---------- SUPPLIED RECORDS ----------

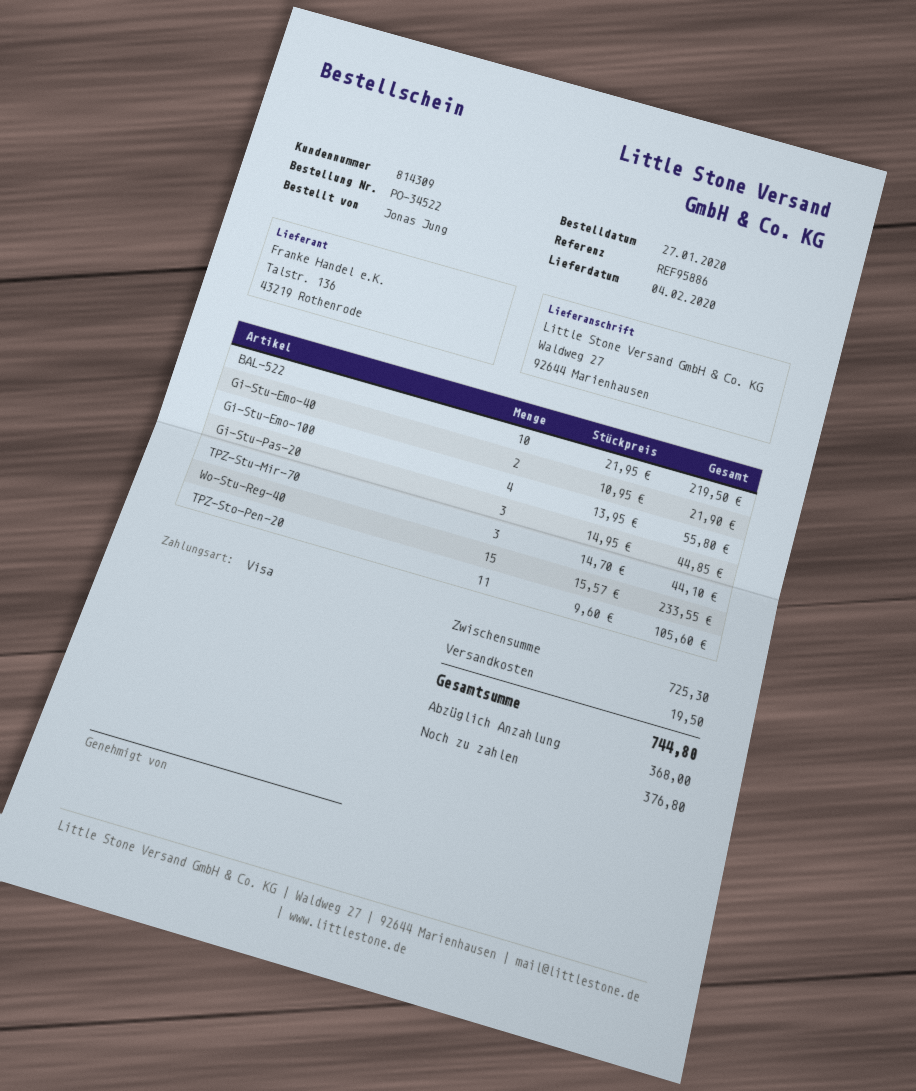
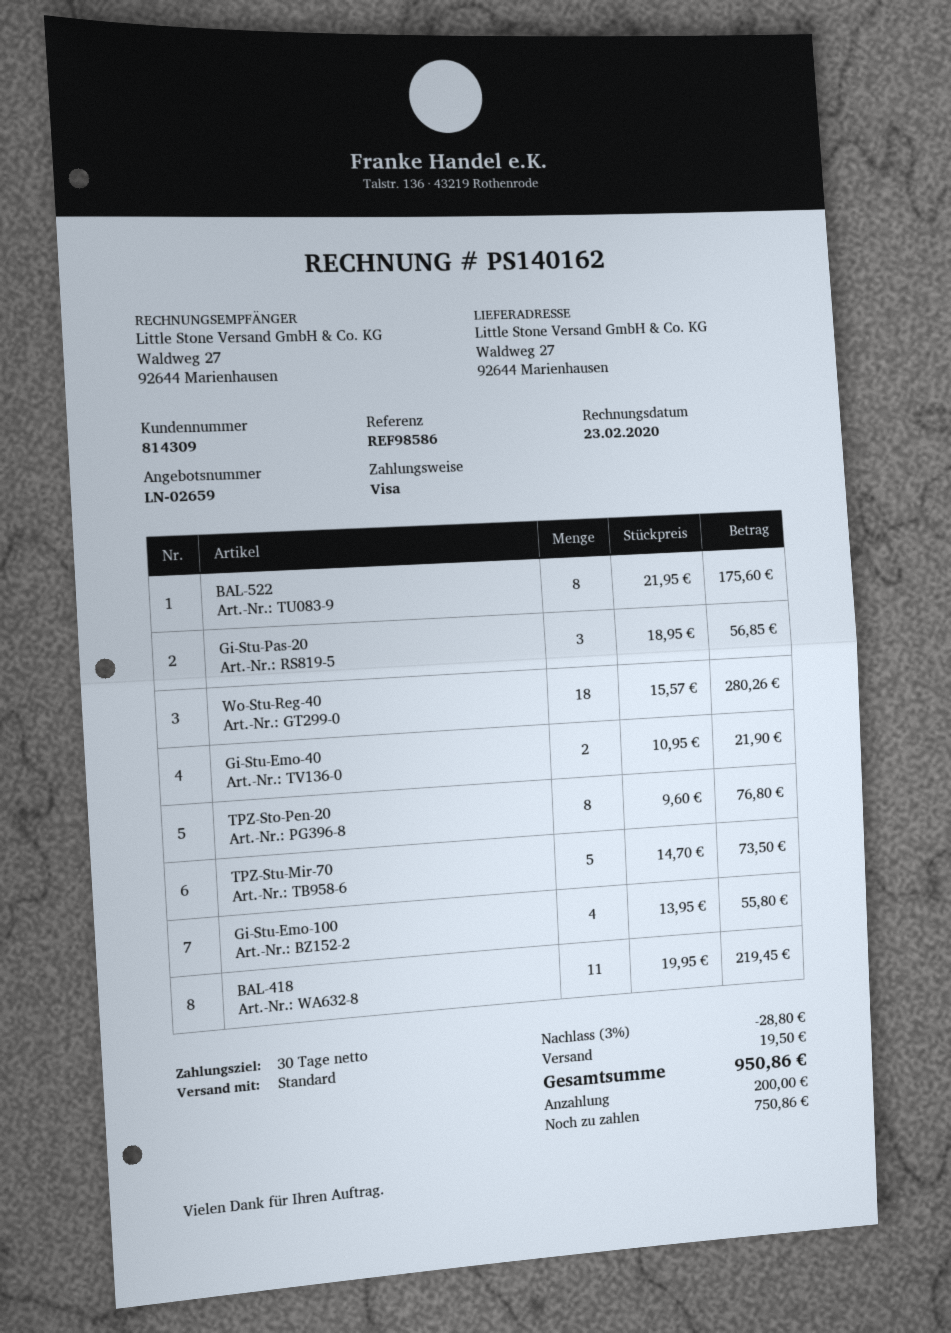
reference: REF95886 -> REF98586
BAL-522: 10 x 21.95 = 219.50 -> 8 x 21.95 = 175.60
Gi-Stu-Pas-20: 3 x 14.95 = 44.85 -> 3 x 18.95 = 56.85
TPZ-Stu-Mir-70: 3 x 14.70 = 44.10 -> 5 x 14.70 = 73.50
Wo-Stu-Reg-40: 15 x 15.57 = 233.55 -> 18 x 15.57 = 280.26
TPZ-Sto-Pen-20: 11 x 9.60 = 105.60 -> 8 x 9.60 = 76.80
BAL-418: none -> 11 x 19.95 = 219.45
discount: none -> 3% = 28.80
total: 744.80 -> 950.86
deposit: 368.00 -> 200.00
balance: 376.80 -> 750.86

----------

INSTRUCTIONS FOR THE TASK ▸
Where a line contains "total: 744.80 -> 950.86", begin there and output each line through the end of the data above, exactly; give no other lines.

COMPLETED EXERCISE ▸
total: 744.80 -> 950.86
deposit: 368.00 -> 200.00
balance: 376.80 -> 750.86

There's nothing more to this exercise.